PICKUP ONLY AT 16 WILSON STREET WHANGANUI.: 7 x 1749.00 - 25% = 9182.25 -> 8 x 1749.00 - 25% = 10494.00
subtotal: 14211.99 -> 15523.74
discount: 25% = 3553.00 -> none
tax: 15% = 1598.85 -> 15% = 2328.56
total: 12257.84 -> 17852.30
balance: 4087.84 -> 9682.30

* * *

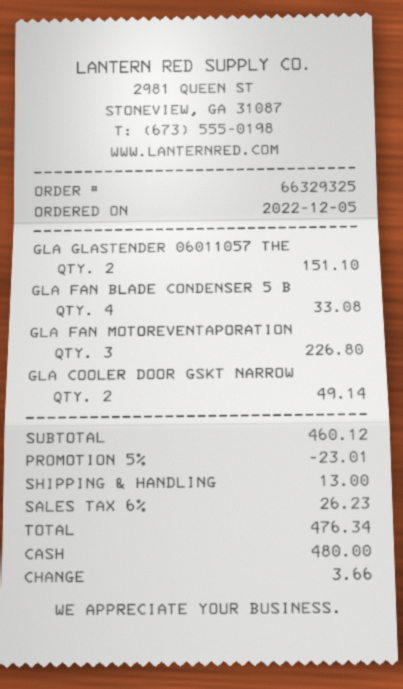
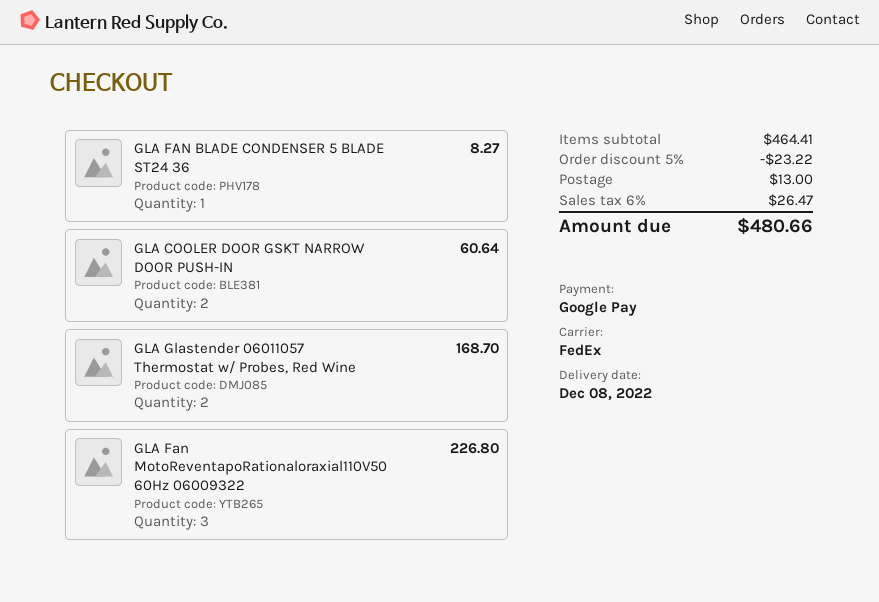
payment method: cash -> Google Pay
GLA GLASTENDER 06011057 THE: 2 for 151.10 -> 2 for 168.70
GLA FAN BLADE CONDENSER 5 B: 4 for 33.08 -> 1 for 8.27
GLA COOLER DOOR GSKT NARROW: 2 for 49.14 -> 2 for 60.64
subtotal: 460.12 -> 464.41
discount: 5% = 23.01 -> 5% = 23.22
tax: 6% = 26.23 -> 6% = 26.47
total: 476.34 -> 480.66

==

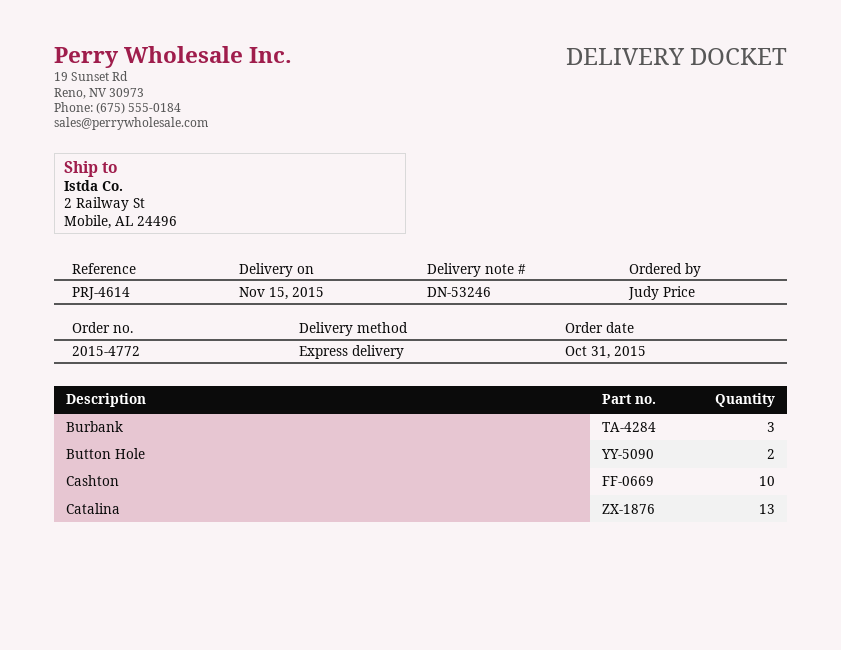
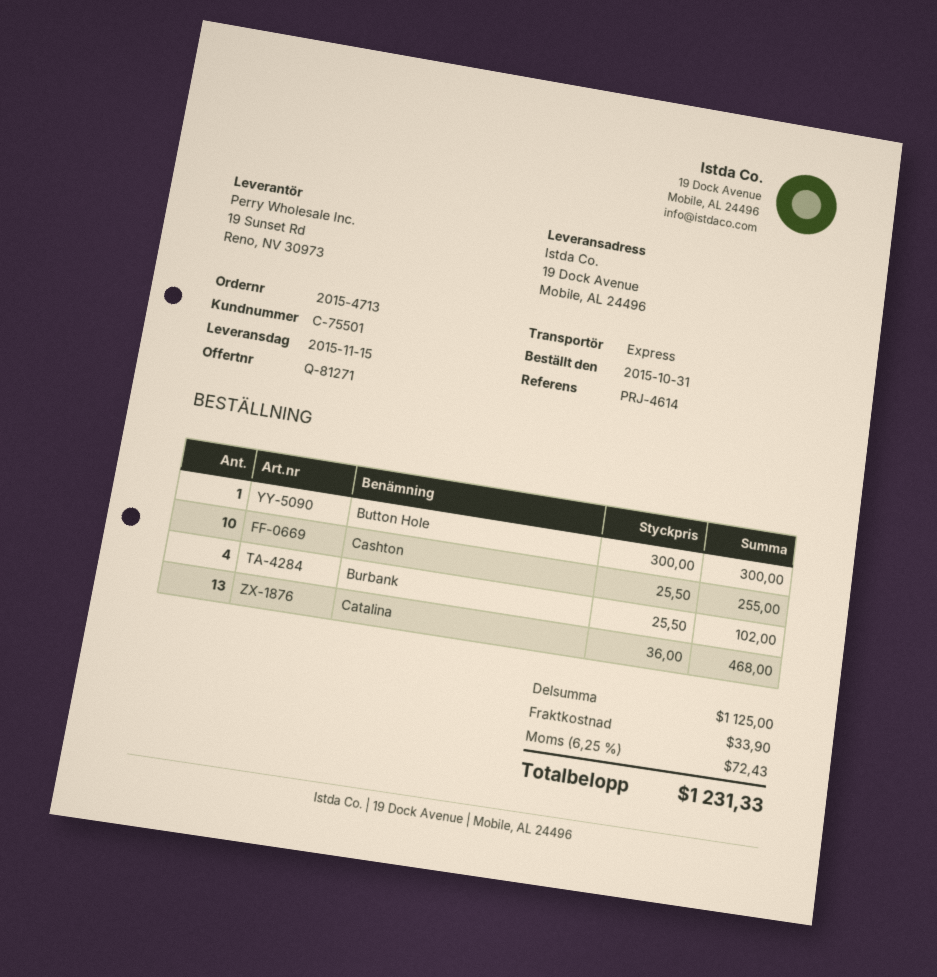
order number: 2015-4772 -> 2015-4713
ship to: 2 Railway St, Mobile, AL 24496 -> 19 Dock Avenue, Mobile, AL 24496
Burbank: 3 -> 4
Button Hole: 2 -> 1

== GOAL OF THE EXERCISE ==
Only the lines above from the one with "PICKUP ONLY AT" up to and including the one with "balance: 4087.84 -> 9682.30" should be repeated, exactly as written.

== EXPECTED ANSWER ==
PICKUP ONLY AT 16 WILSON STREET WHANGANUI.: 7 x 1749.00 - 25% = 9182.25 -> 8 x 1749.00 - 25% = 10494.00
subtotal: 14211.99 -> 15523.74
discount: 25% = 3553.00 -> none
tax: 15% = 1598.85 -> 15% = 2328.56
total: 12257.84 -> 17852.30
balance: 4087.84 -> 9682.30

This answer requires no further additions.